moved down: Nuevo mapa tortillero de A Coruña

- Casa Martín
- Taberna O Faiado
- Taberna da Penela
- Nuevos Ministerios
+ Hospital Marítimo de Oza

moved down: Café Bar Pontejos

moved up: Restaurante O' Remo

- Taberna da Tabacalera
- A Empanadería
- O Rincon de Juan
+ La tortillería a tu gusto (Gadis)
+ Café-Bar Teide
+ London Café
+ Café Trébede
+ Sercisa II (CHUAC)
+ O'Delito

-.-.-

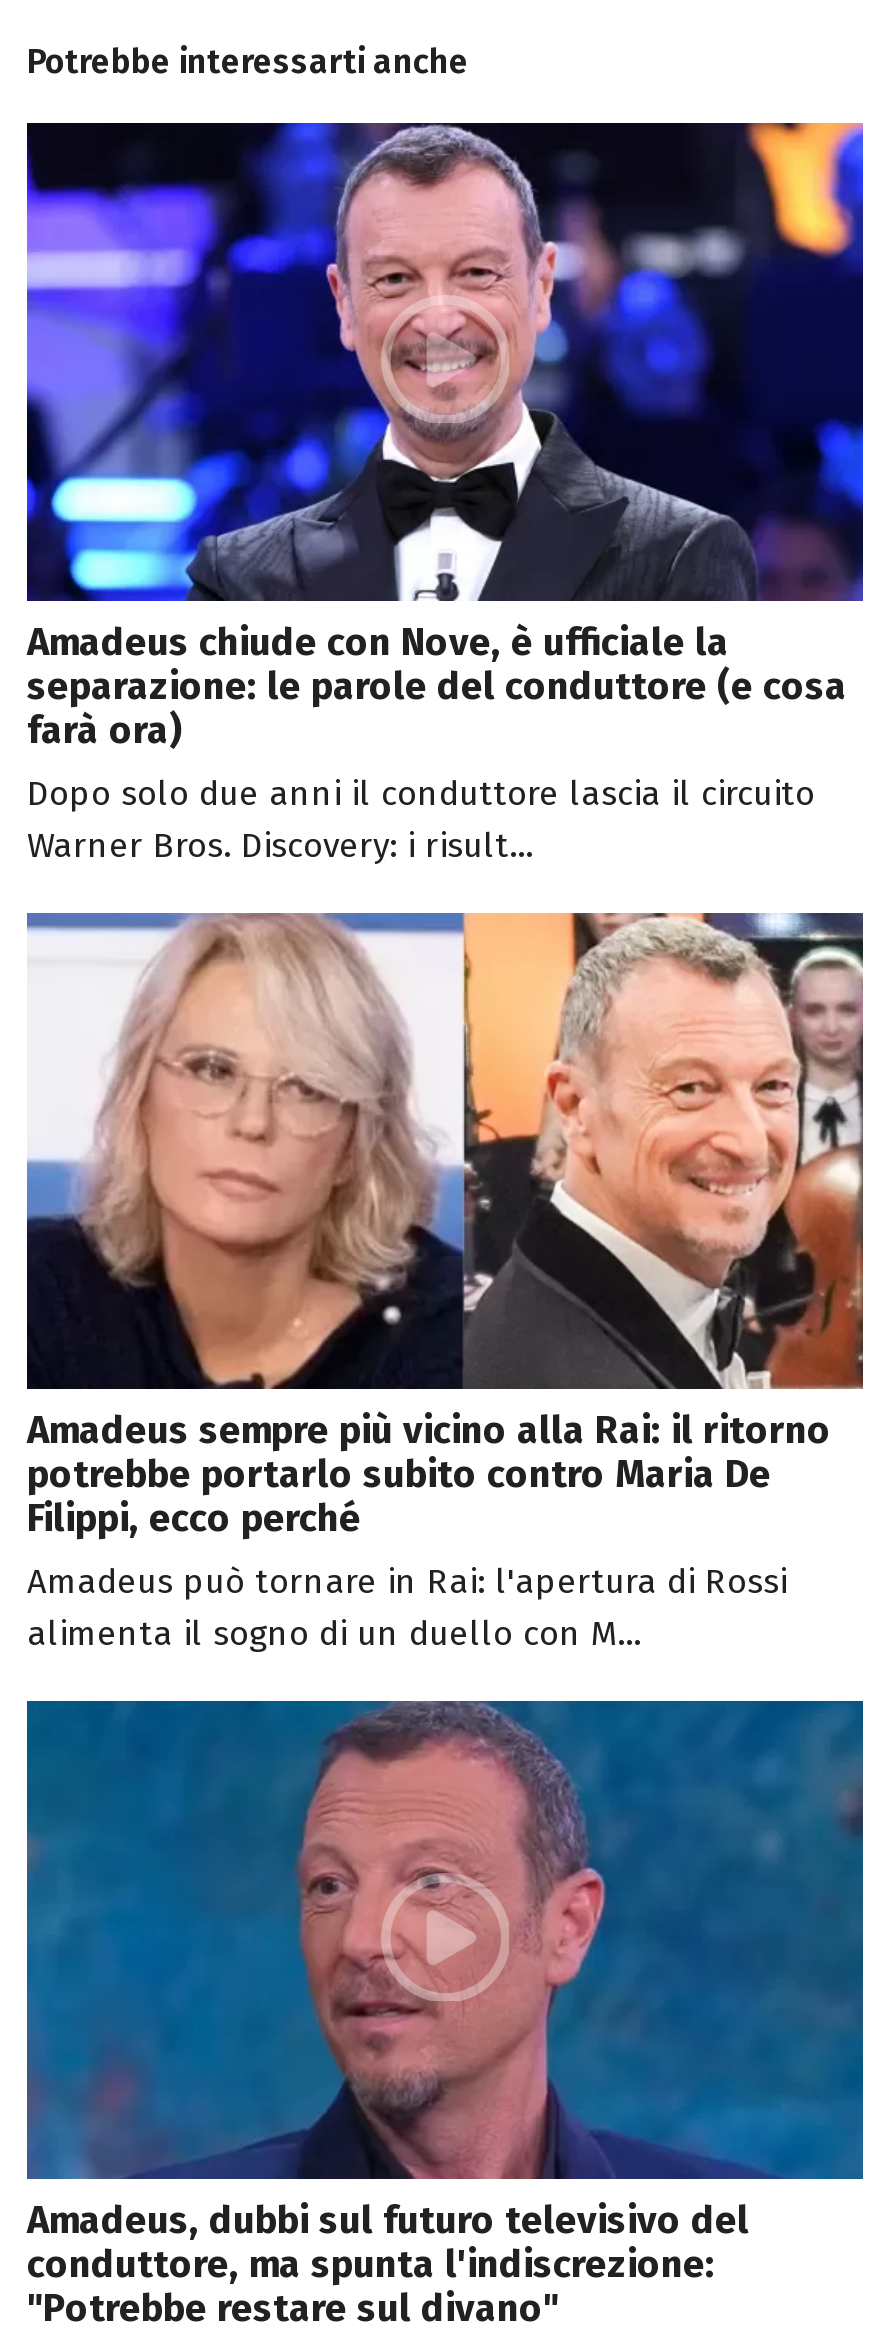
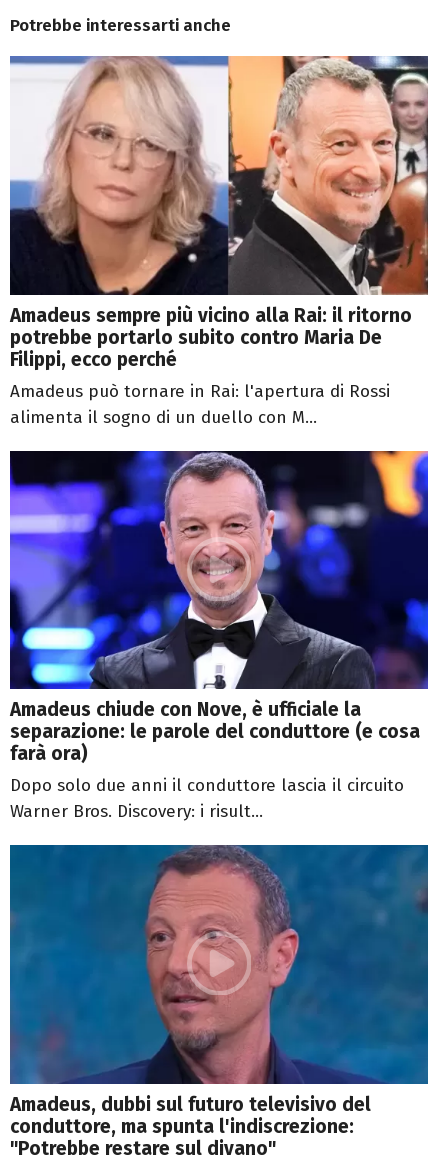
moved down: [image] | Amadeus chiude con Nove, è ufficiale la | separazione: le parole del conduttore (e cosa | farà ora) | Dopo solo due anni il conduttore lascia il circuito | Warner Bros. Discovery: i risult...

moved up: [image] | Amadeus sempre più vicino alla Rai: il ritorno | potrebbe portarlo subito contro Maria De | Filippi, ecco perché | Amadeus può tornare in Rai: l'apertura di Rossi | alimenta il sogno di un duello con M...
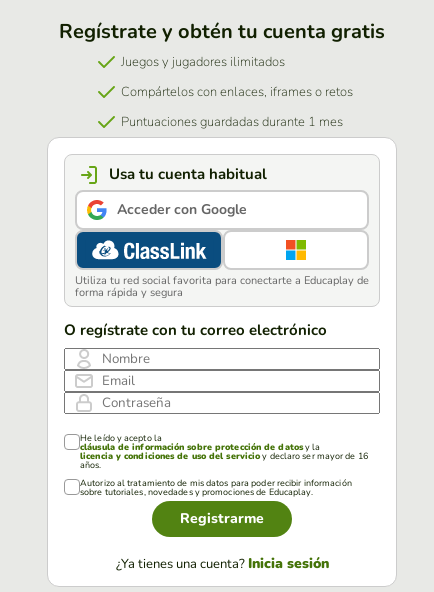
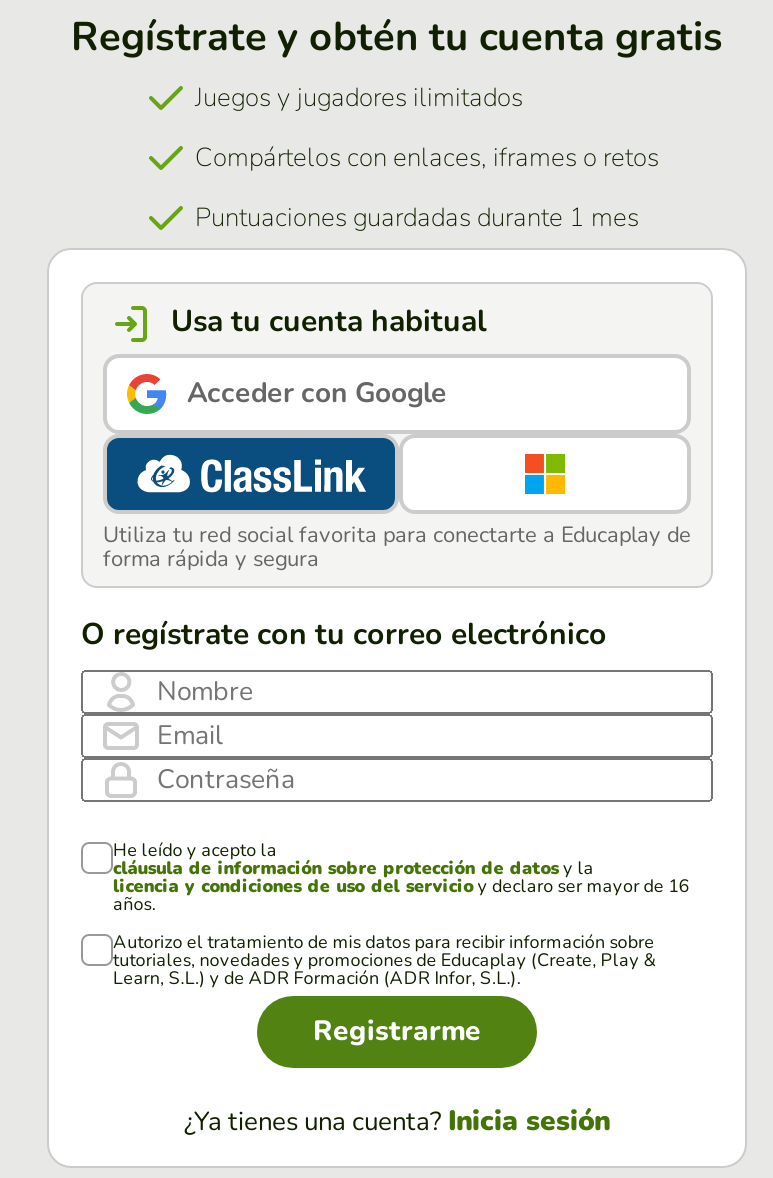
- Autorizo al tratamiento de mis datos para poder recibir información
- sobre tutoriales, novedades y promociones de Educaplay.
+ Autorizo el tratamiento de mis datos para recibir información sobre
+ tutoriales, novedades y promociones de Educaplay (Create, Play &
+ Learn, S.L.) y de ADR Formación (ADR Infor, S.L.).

-.-.-

What you should do: Bring together all lines from the listing that contain the word "moved".

Written solution:
moved down: Nuevo mapa tortillero de A Coruña
moved down: Café Bar Pontejos
moved up: Restaurante O' Remo
moved down: [image] | Amadeus chiude con Nove, è ufficiale la | separazione: le parole del conduttore (e cosa | farà ora) | Dopo solo due anni il conduttore lascia il circuito | Warner Bros. Discovery: i risult...
moved up: [image] | Amadeus sempre più vicino alla Rai: il ritorno | potrebbe portarlo subito contro Maria De | Filippi, ecco perché | Amadeus può tornare in Rai: l'apertura di Rossi | alimenta il sogno di un duello con M...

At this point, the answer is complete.